Score:0

How to troubleshoot extremely high load averge (over 550)?

tf flag

I am Ubuntu 18.04 user, running in OVHCloud Datacenter for 3 years with PHP Application and Mysql server on it. For 2.5 years, everything was ok, but in last 6 months i have strange issuee:

  • Every 4th Sunday, exactly at 10.30 pm, my Load Average goes extremely high, over 550, and my server crashes.

When this happens I am able to login over ssh, i am able to stop all services, but nothing fixes load average. As soon as I reboot it, it works again for 4 weeks, then the issue re-appears.

Can someone help me how can i troubleshoot what is causing extremely high CPU load average, and why exactly always at the same time?

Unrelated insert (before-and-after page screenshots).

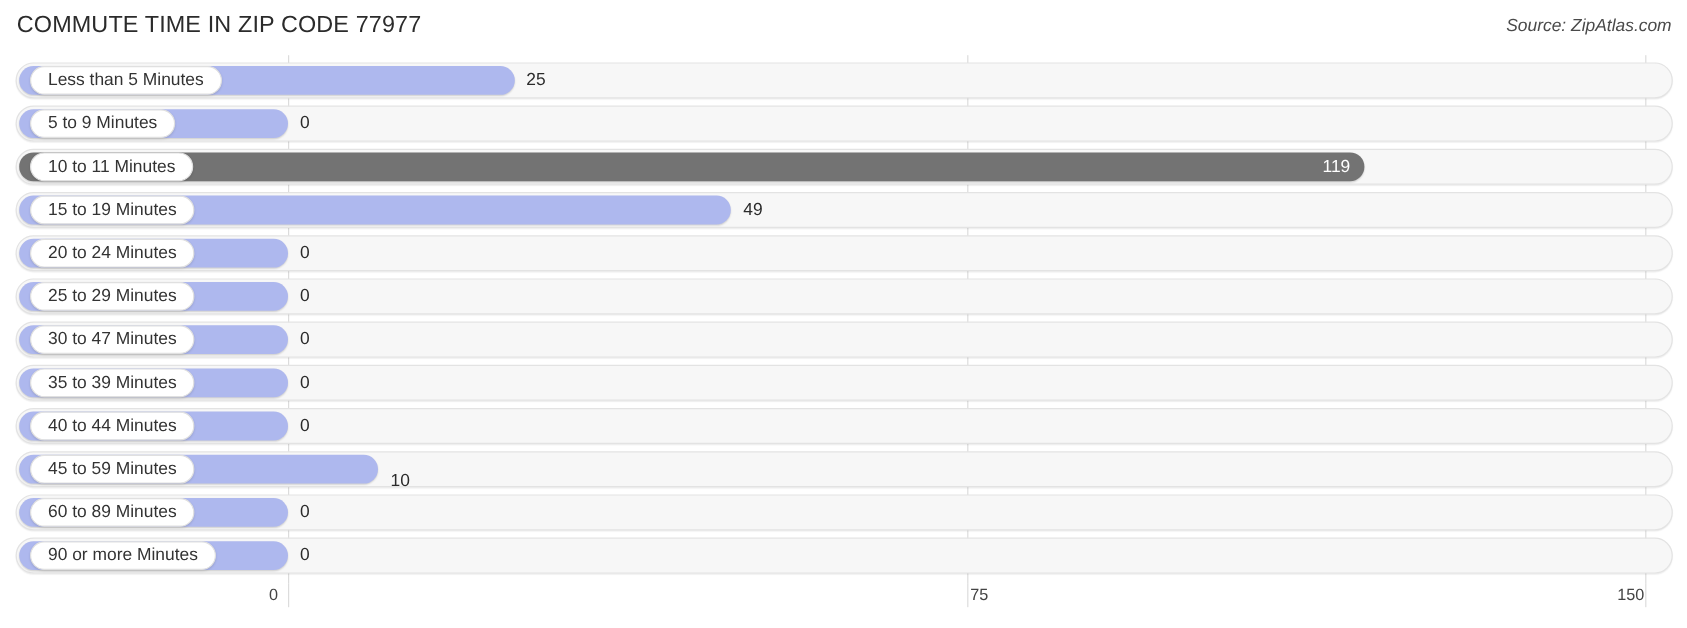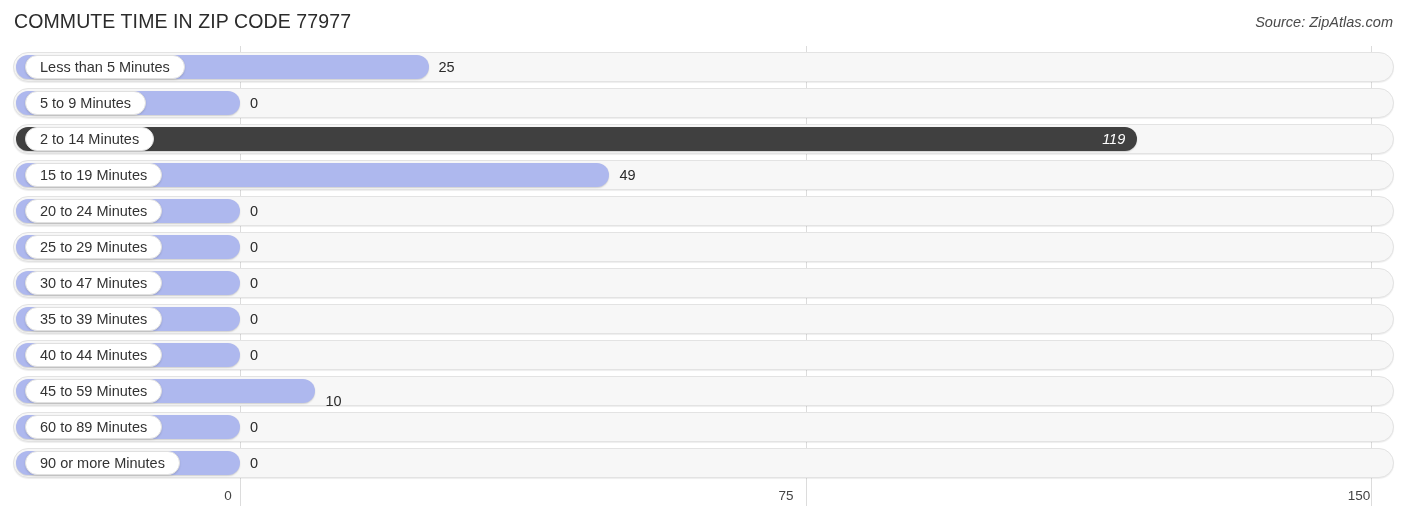"2 to 14 Minutes" span.cat-label { text: 2 to 14 -> 10 to 11 }
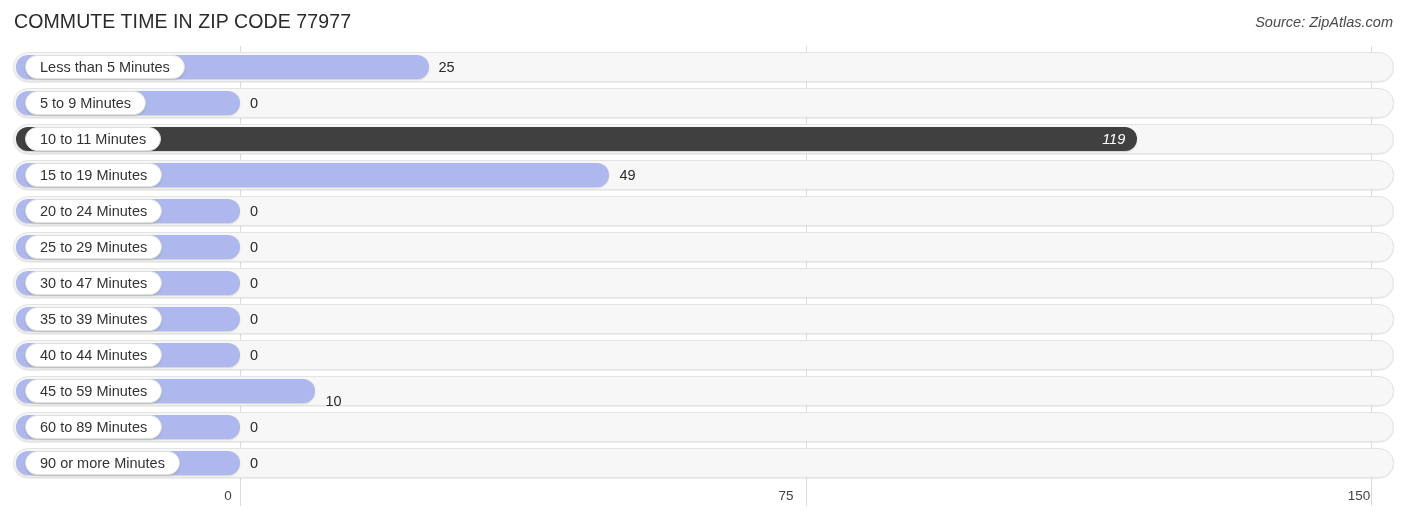"119" .bar.highlight { background: #404040 -> #737373; font-style: italic -> none }
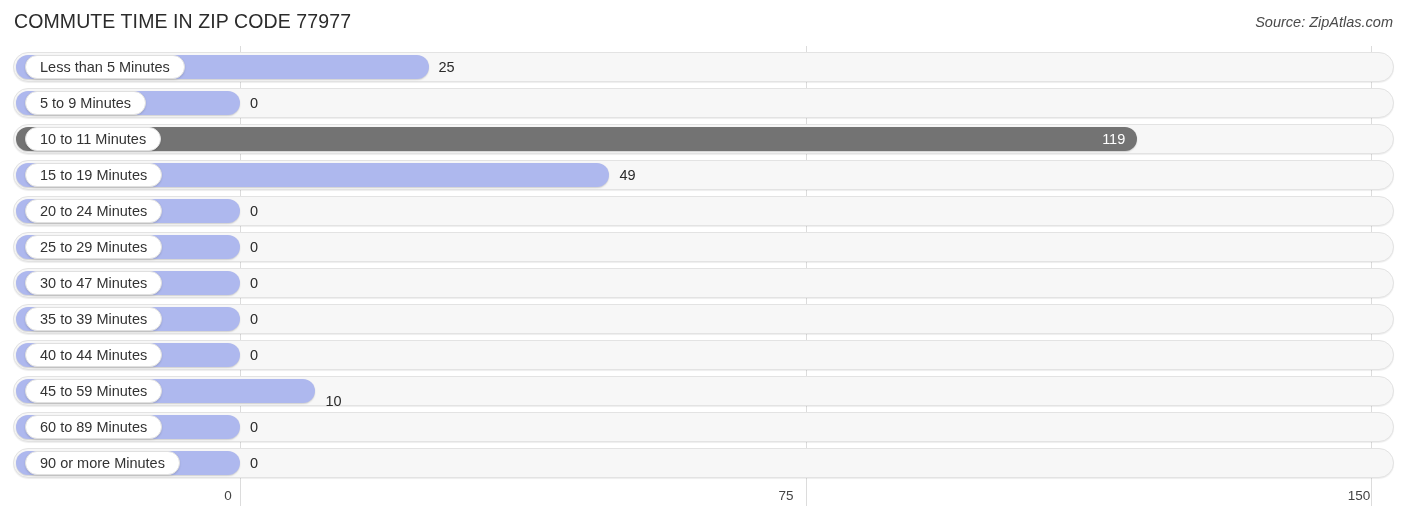"75" div.tick-label { left: 786px -> 816px }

Please take a look at this picture from htop:

Htop

Thanks

ru flag
what's running on the server? What is web facing? High CPU load suggests that *something* is trying to run insanely high intensity processes or queries and since you're showing us `htop` after you've shut services we can't reliably ID what is or isn't doing the overuse of resources. I notice MySQL there, any chance you're running a website that isn't updated/patched properly and as such there's some type of SQL injection based attack mechanism being used?
MaxIT avatar
tf flag
how can i check is it mysql injection?
Terrance avatar
id flag
See if there is a cronjob sitting in the `/etc/cron.monthly/` directory.
Score:1
pl flag

If it's not the host at OVH doing something crazy, but something within your machine, then it's likely a cron job.

I'd be inclined to look in /etc/cron.d for any files which have jobs which are configured to start on that day at that time.

You can probably grep "^30 22" /etc/cron.d/* to look for any lines starting with (^) 30 (minutes) past 22 (hours). Or you could just go through each one. I suspect it's some badly configured job in there.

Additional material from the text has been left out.